[ASSIGNED TASK] Copy every line of the data in which the word "none" occurs.

[THE DATA]

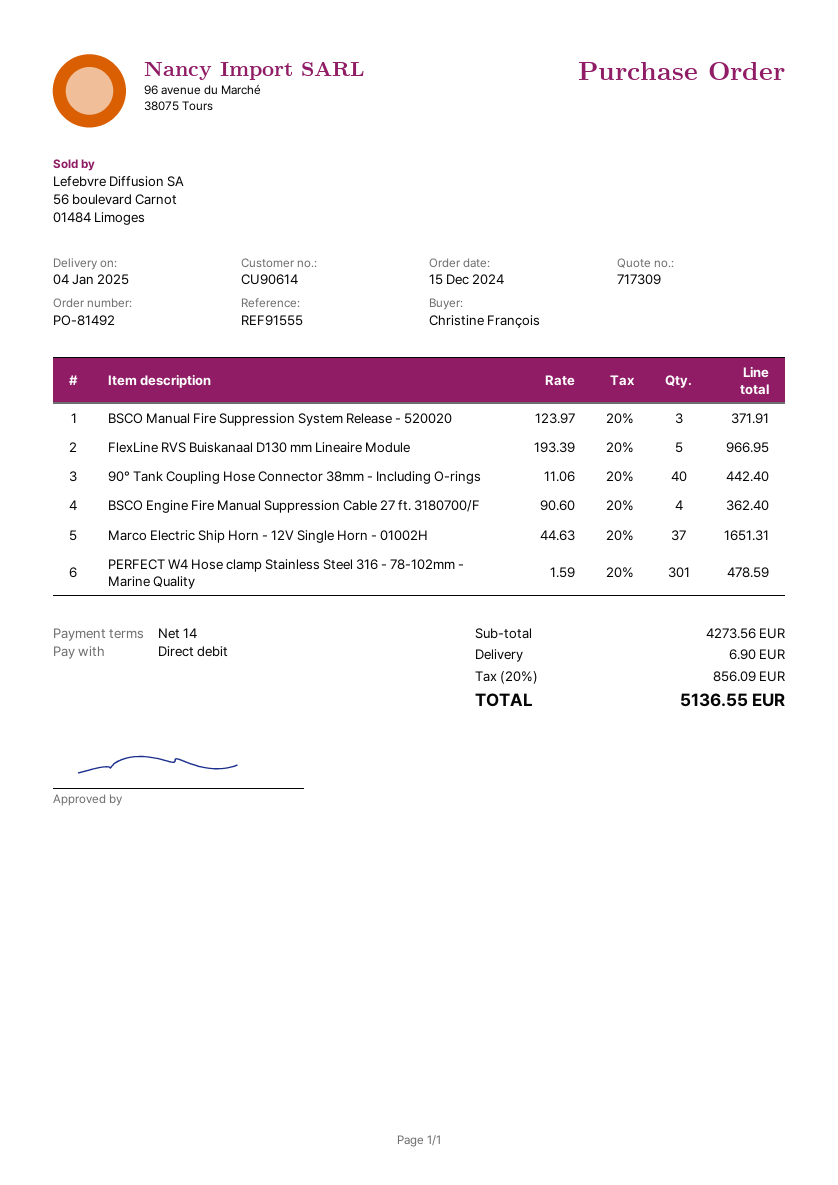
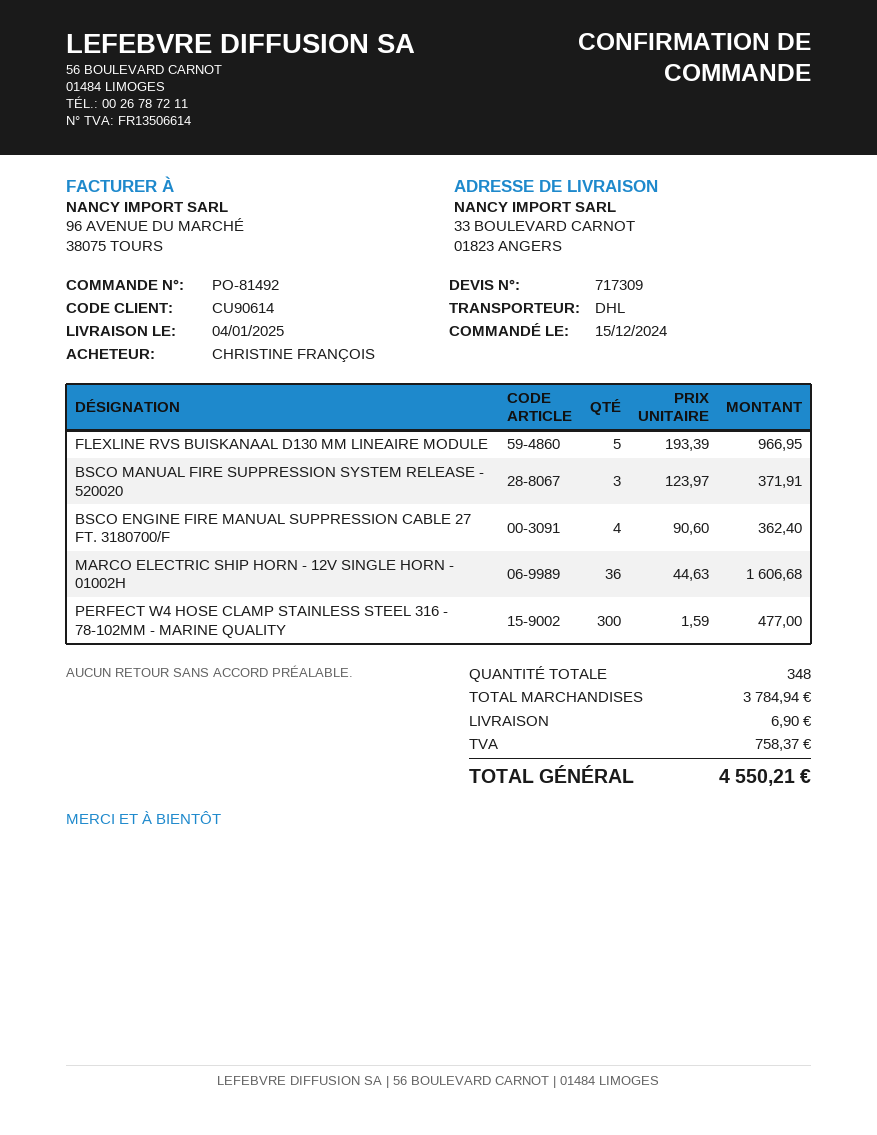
90° Tank Coupling Hose Connector 38mm - Including O-rings: 40 x 11.06 = 442.40 -> none
Marco Electric Ship Horn - 12V Single Horn - 01002H: 37 x 44.63 = 1651.31 -> 36 x 44.63 = 1606.68
PERFECT W4 Hose clamp Stainless Steel 316 - 78-102mm - Marine Quality: 301 x 1.59 = 478.59 -> 300 x 1.59 = 477.00
subtotal: 4273.56 -> 3784.94
tax: 856.09 -> 758.37
total: 5136.55 -> 4550.21

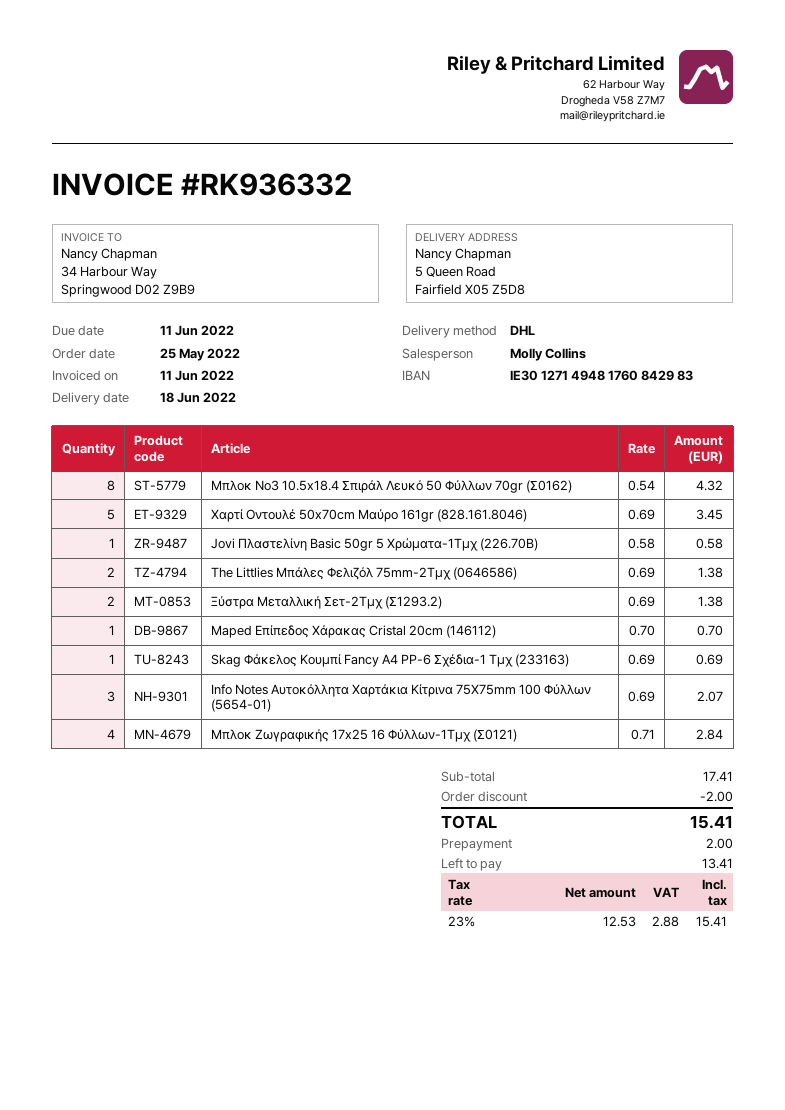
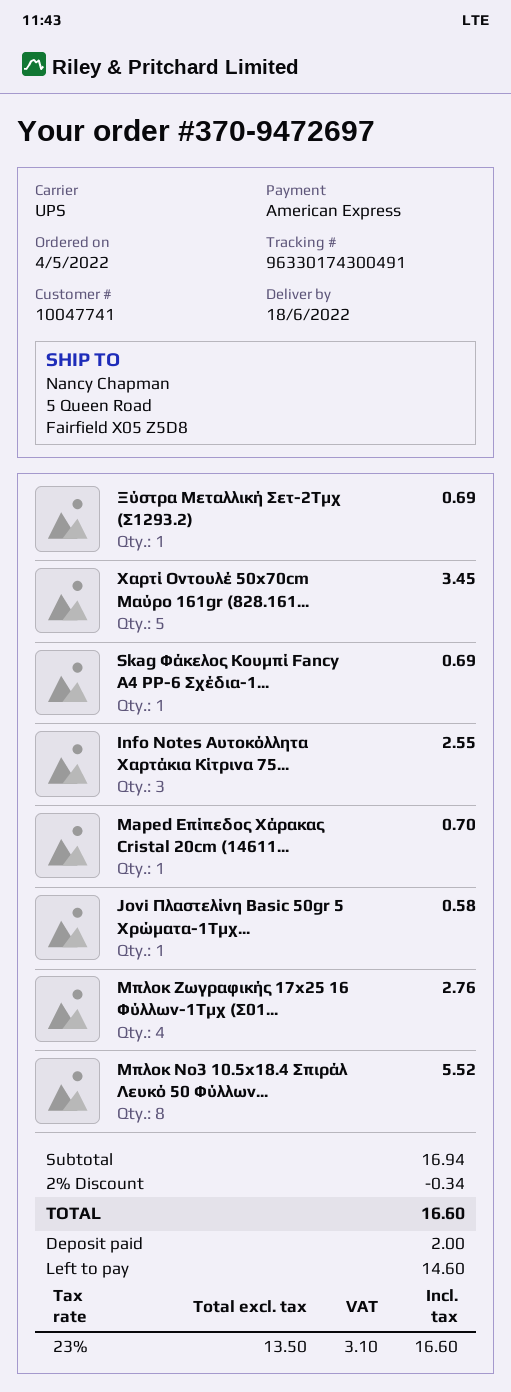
order date: 2022-05-25 -> 2022-05-04
shipping method: DHL -> UPS
Μπλοκ Νο3 10.5x18.4 Σπιράλ Λευκό 50 Φύλλων 70gr (Σ0162): 8 for 4.32 -> 8 for 5.52
The Littlies Μπάλες Φελιζόλ 75mm-2Τμχ (0646586): 2 for 1.38 -> none
Ξύστρα Μεταλλική Σετ-2Τμχ (Σ1293.2): 2 for 1.38 -> 1 for 0.69
Info Notes Αυτοκόλλητα Χαρτάκια Κίτρινα 75X75mm 100 Φύλλων (5654-01): 3 for 2.07 -> 3 for 2.55
Μπλοκ Ζωγραφικής 17x25 16 Φύλλων-1Τμχ (Σ0121): 4 for 2.84 -> 4 for 2.76
subtotal: 17.41 -> 16.94
discount: 2.00 -> 0.34
net: 12.53 -> 13.50
tax: 23% = 2.88 -> 23% = 3.10
total: 15.41 -> 16.60
balance: 13.41 -> 14.60

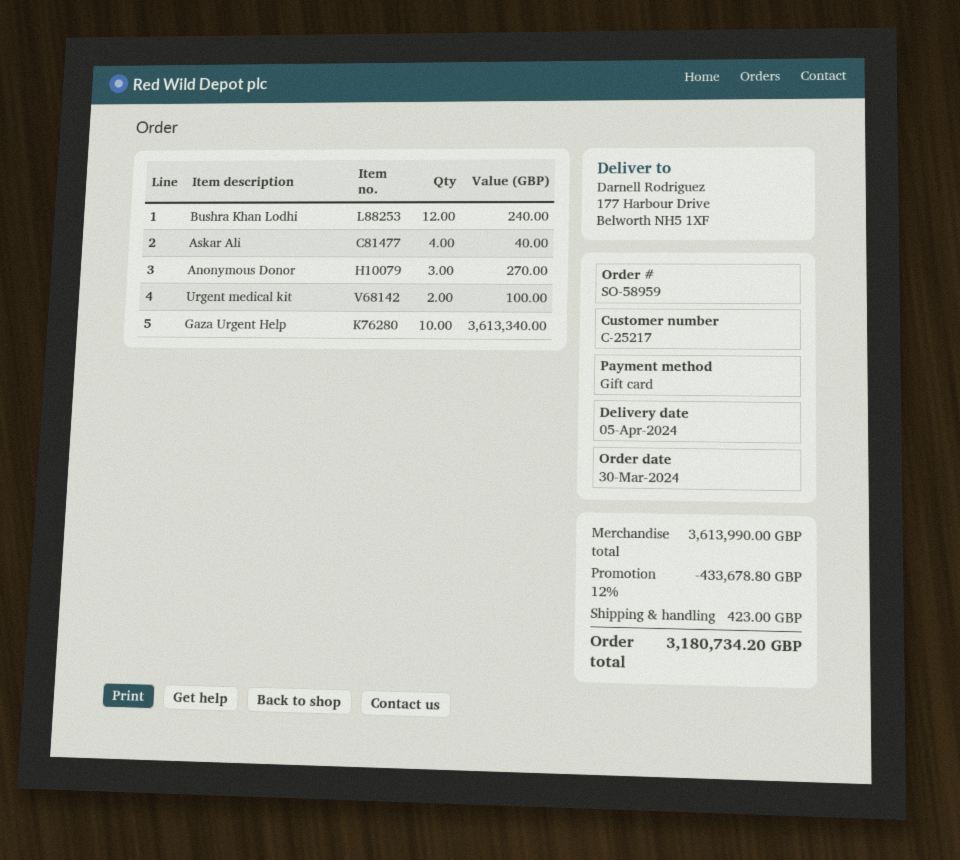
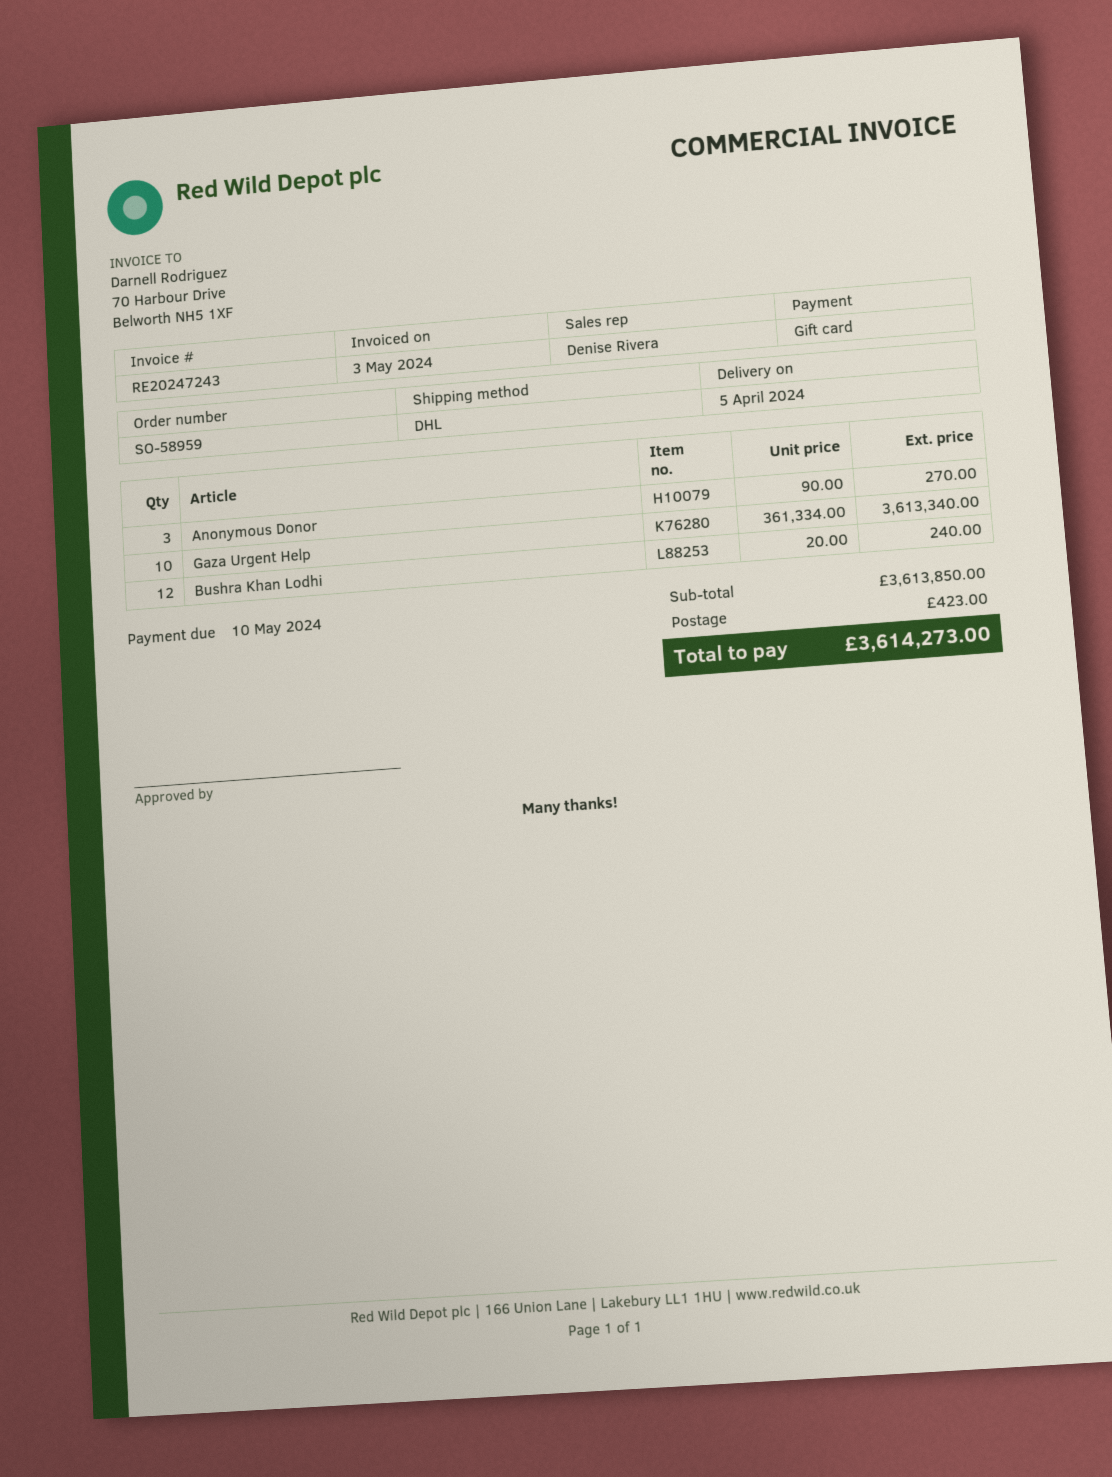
Askar Ali: 4 for 40.00 -> none
Urgent medical kit: 2 for 100.00 -> none
subtotal: 3613990.00 -> 3613850.00
discount: 12% = 433678.80 -> none
total: 3180734.20 -> 3614273.00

[PROBLEM SOLUTION]
90° Tank Coupling Hose Connector 38mm - Including O-rings: 40 x 11.06 = 442.40 -> none
The Littlies Μπάλες Φελιζόλ 75mm-2Τμχ (0646586): 2 for 1.38 -> none
Askar Ali: 4 for 40.00 -> none
Urgent medical kit: 2 for 100.00 -> none
discount: 12% = 433678.80 -> none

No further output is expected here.